[Start of section]

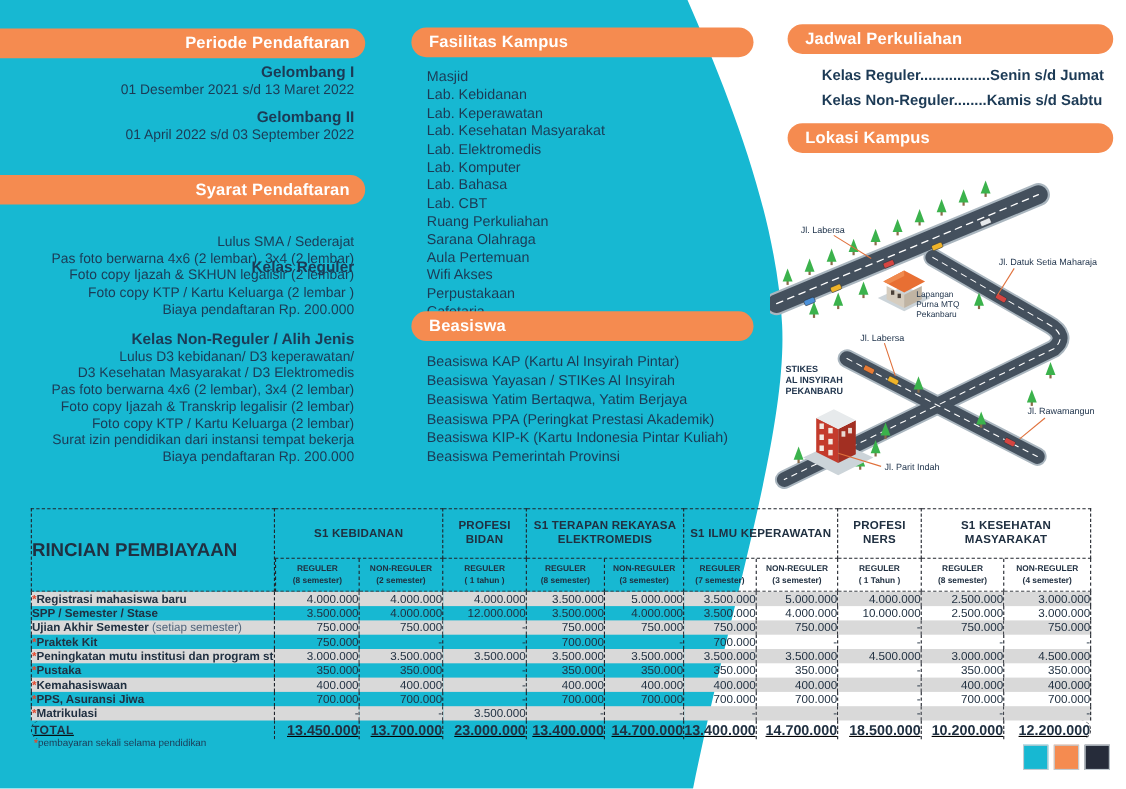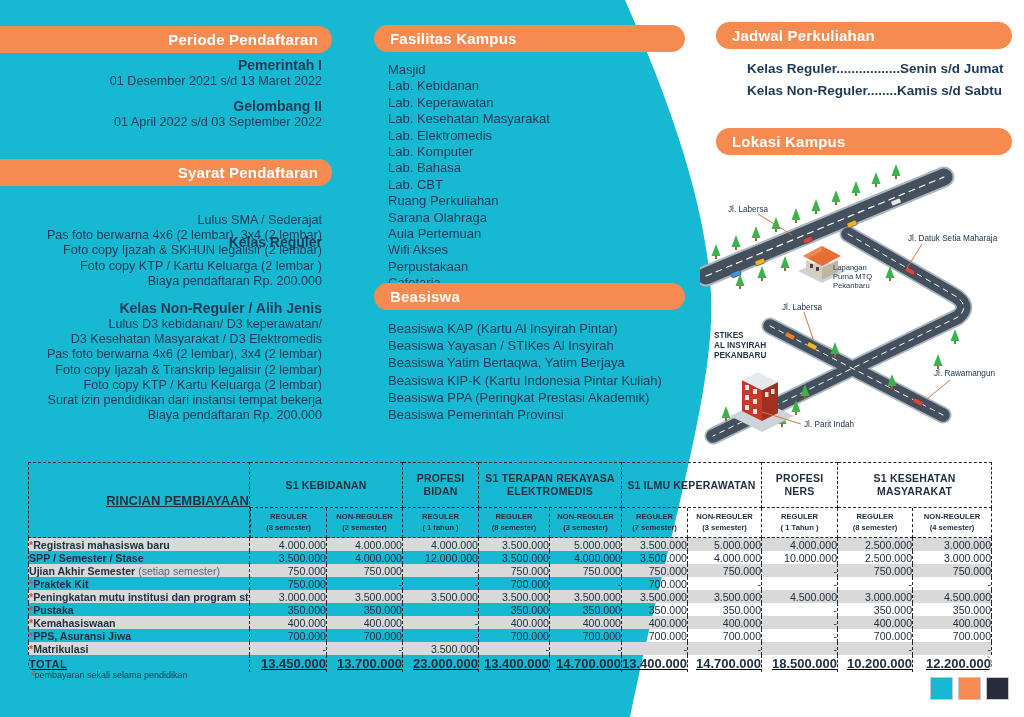--- a/index.html
+++ b/index.html
@@ -62,7 +62,7 @@
   <div class="pill pill-left" style="top:26px;">
     <span>Periode Pendaftaran</span>
   </div>
-  <div class="abs rtxt h-bold" style="top:57px;width:330px;padding-right:8px;box-sizing:border-box;right:694px;left:0;">Pemerintah I</div>
+  <div class="abs rtxt h-bold" style="top:57px;width:330px;padding-right:8px;box-sizing:border-box;right:694px;left:0;">Gelombang I</div>
   <div class="abs body-line" style="top:74px;left:0;width:330px;text-align:right;padding-right:8px;box-sizing:border-box;">01 Desember 2021 s/d 13 Maret 2022</div>
   <div class="abs h-bold" style="top:98px;left:0;width:330px;text-align:right;padding-right:8px;box-sizing:border-box;">Gelombang II</div>
   <div class="abs body-line" style="top:115px;left:0;width:330px;text-align:right;padding-right:8px;box-sizing:border-box;">01 April 2022 s/d 03 September 2022</div>

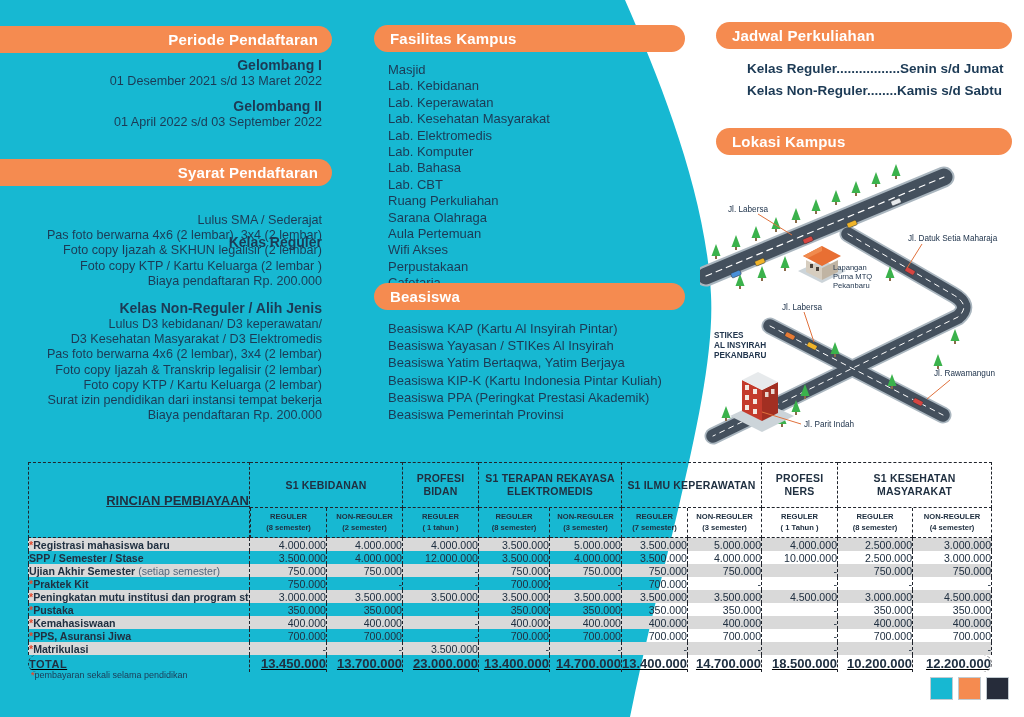--- a/index.html
+++ b/index.html
@@ -129,7 +129,7 @@
       <div class="sched-line">Kelas Non-Reguler........Kamis s/d Sabtu</div>
   </div>
 
-  <div class="pill pill-right" style="top:128px;">
+  <div class="pill pill-right" style="top:112px;">
     <span>Lokasi Kampus</span>
   </div>
 

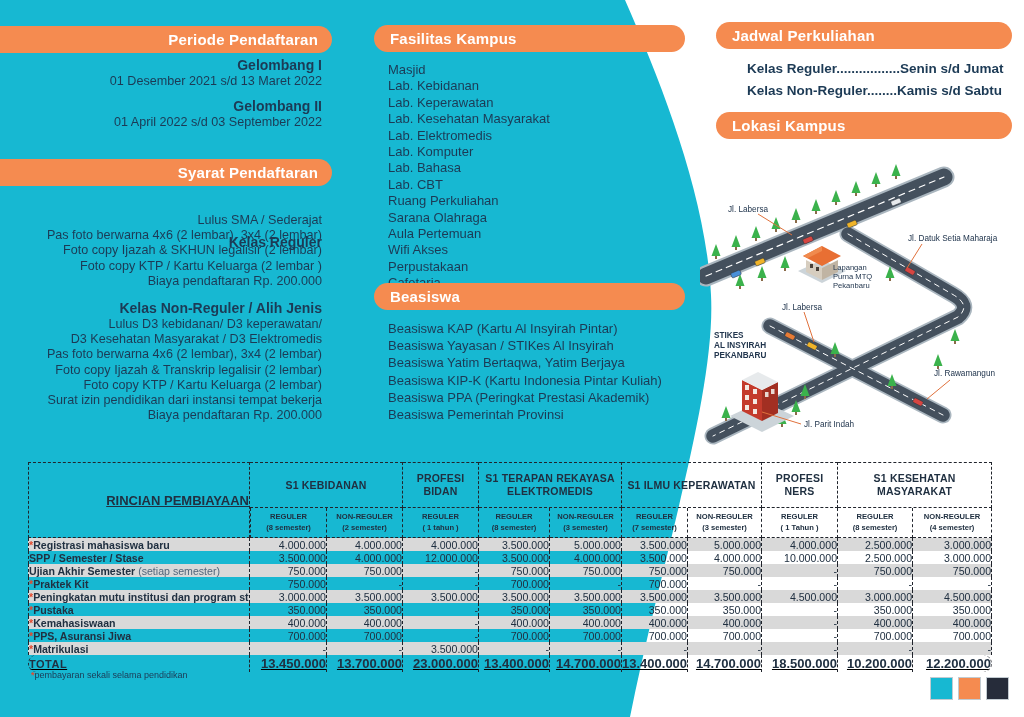--- a/index.html
+++ b/index.html
@@ -116,8 +116,8 @@
     <div class="bea-line">Beasiswa KAP (Kartu Al Insyirah Pintar)</div>
       <div class="bea-line">Beasiswa Yayasan / STIKes Al Insyirah</div>
       <div class="bea-line">Beasiswa Yatim Bertaqwa, Yatim Berjaya</div>
+      <div class="bea-line">Beasiswa PPA (Peringkat Prestasi Akademik)</div>
       <div class="bea-line">Beasiswa KIP-K (Kartu Indonesia Pintar Kuliah)</div>
-      <div class="bea-line">Beasiswa PPA (Peringkat Prestasi Akademik)</div>
       <div class="bea-line">Beasiswa Pemerintah Provinsi</div>
   </div>
 

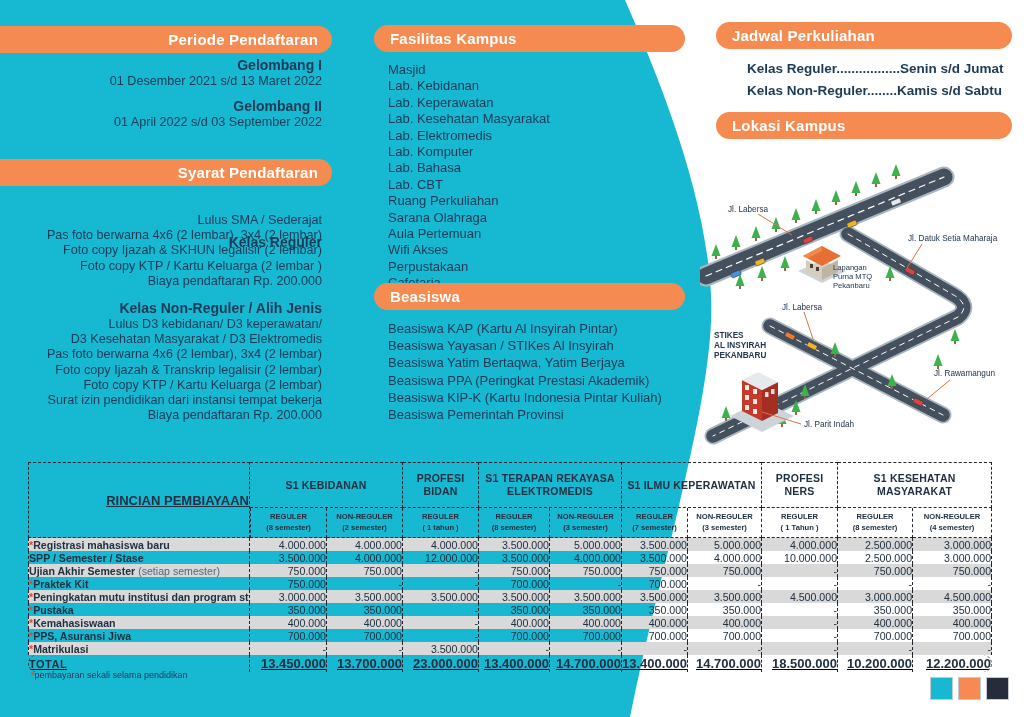--- a/index.html
+++ b/index.html
@@ -31,7 +31,7 @@
   #feetable thead th{border-bottom:1px dashed #20242c;}
   .grp{font-size:10.5px;font-weight:bold;text-align:center;line-height:1.2;height:44px;
        letter-spacing:.2px;white-space:normal!important;}
-  .rincian{font-size:13px;font-weight:bold;text-align:right;color:#1c2f45;text-decoration:underline;}
+  .rincian{font-size:17px;font-weight:bold;text-align:left;color:#1c2f45;}
   .sub{font-size:7.6px;font-weight:bold;text-align:center;line-height:1.35;height:29px;color:#273a50;}
   tbody tr{height:13px;}
   tbody tr:nth-child(odd) td{background:#d9d9d9;}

[End of section]

• **What to do**:
Reply with the count alone: how many lines of the records contain the string "rtxt"?

• **Output of the task**:
2